瀬戸内スカイチェイス
兵庫県南部の海は、太平洋の荒さとは違う顔をしている。
瀬戸内海。波は穏やかで、大小の島々が点在し、古くから海上交通の大動脈として栄えてきた海だ。播磨灘から淡路島、そして明石海峡へ続く海路は、貨物船、漁船、高速艇が行き交う日本有数の航路でもある。

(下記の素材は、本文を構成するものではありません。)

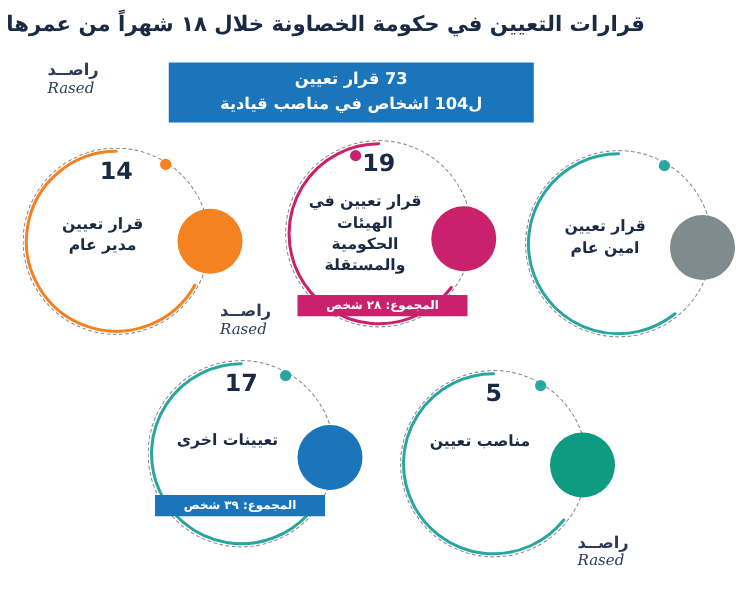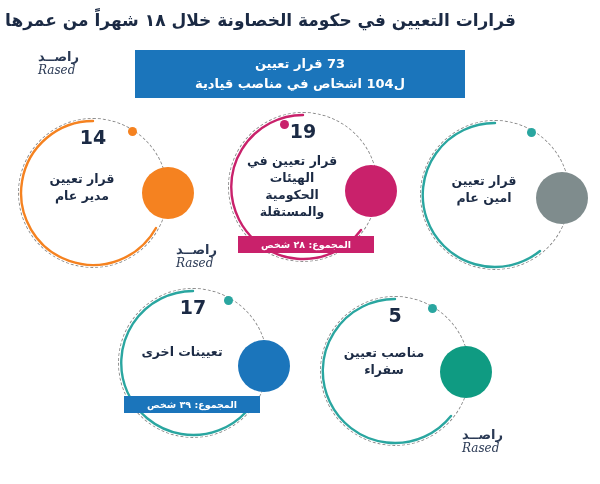"73 قرار تعيين" .banner { width: 330px -> 292px }
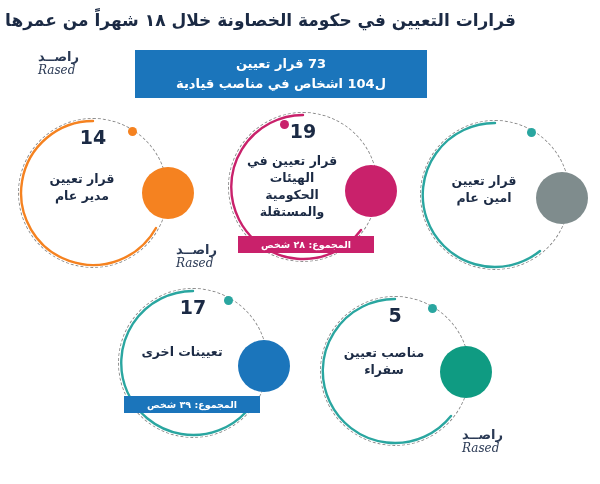"سفراء" div { html: <div>سفراء</div> -> none }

しかし穏やかな海というのは、裏を返せば逃げ道が多いということでもある。
その夜、NSTが追っていたのは黒鷹の資金運搬ルートだった。
情報によれば、小型の高速艇が瀬戸内海を横断して資金を運ぶ。
地上からでは追いきれない。
そこで投入されたのが、若林あおいの操縦するヘリだった。
——
夜の瀬戸内海上空。
ローターが空気を裂く。
眼下には島影と航路灯が流れていく。
操縦席の若林あおいが言う。
「目標海域到達」
隣では山本あかりが窓に張りついていた。
「うわぁぁ!海すごい!島いっぱい!」
あおいは苦笑する。
「観光じゃない」
あかりは興奮したままだ。
「ヘリってこんな速いんですね!」
無線から玲奈の声が入る。
「……あかり」
「はい!」
「静かにしとき」
「はい!」
三秒後。
「でも夜の海めっちゃ綺麗です!」
あおいは肩をすくめた。
「元気ですね」
玲奈が淡々と言う。
「それがあかりや」
その時、レーダーに動きが出た。
あおいが目を細める。
「高速艇確認」
海面を滑る影。
玲奈の声。
「追跡開始」
あおいは操縦桿を握り直す。
「了解」
ヘリは高度を下げる。
海面ぎりぎり。
高速艇が逃げる。
その時だった。
玲奈が言う。
「距離保て」
あおいは即答する。
「それじゃ逃げます」
玲奈。
「彩香が港で待っとる」
あおいは眉をひそめた。
「今止めれば終わります」
玲奈。
「証拠がいる」
あおい。
「逃げられたら意味ない」
無線越しに緊張が走る。
玲奈は冷静に言う。
「追い込みは地上」
あおいは低い声で言う。
「空を信じてください」
玲奈も引かない。
「現場は私が読む」
しばらく沈黙。
あかりが小声で言う。
「……二人とも怖い」
あおいは深く息を吐く。
「分かりました」
高度を少し上げる。
その瞬間だった。
別の無線が割り込む。
「おーい!」
赤嶺美月の声だった。
玲奈が眉をしかめる。
「なんや」
美月は妙に機嫌が良い。
「さつきとドライブしとるねん!」
後ろで三好さつきが笑う。
「瀬戸内の夜景めっちゃ綺麗!」
玲奈は冷静に言う。
「任務中や」
美月は続ける。
「なんかヘリ飛んどるで!」
さつき。
「動画撮っとこ!」
彩香が無線で呟く。
「やめてくれ……」
だがその数秒後。
あおいが言った。
「目標減速」
高速艇は港へ向かう。
彩香の声。
「捕まえた!」
任務完了だった。
——
ヘリポート。
ローターが止まる。
あおいが降りる。
玲奈が歩み寄る。
少し沈黙。
あおいが言う。
「さっきは失礼しました」
玲奈は首を振る。
「ええ」
海を見ながら言う。
「空からの目、助かった」
あおいも言う。
「地上の読み、完璧でした」
二人は少し笑う。
立場は違う。
警察と自衛隊。
考え方も違う。
だが任務では同じだった。
海の向こうに夜の島影が見える。
瀬戸内の静かな海の上で、
NSTの連携はまた一つ強くなっていた。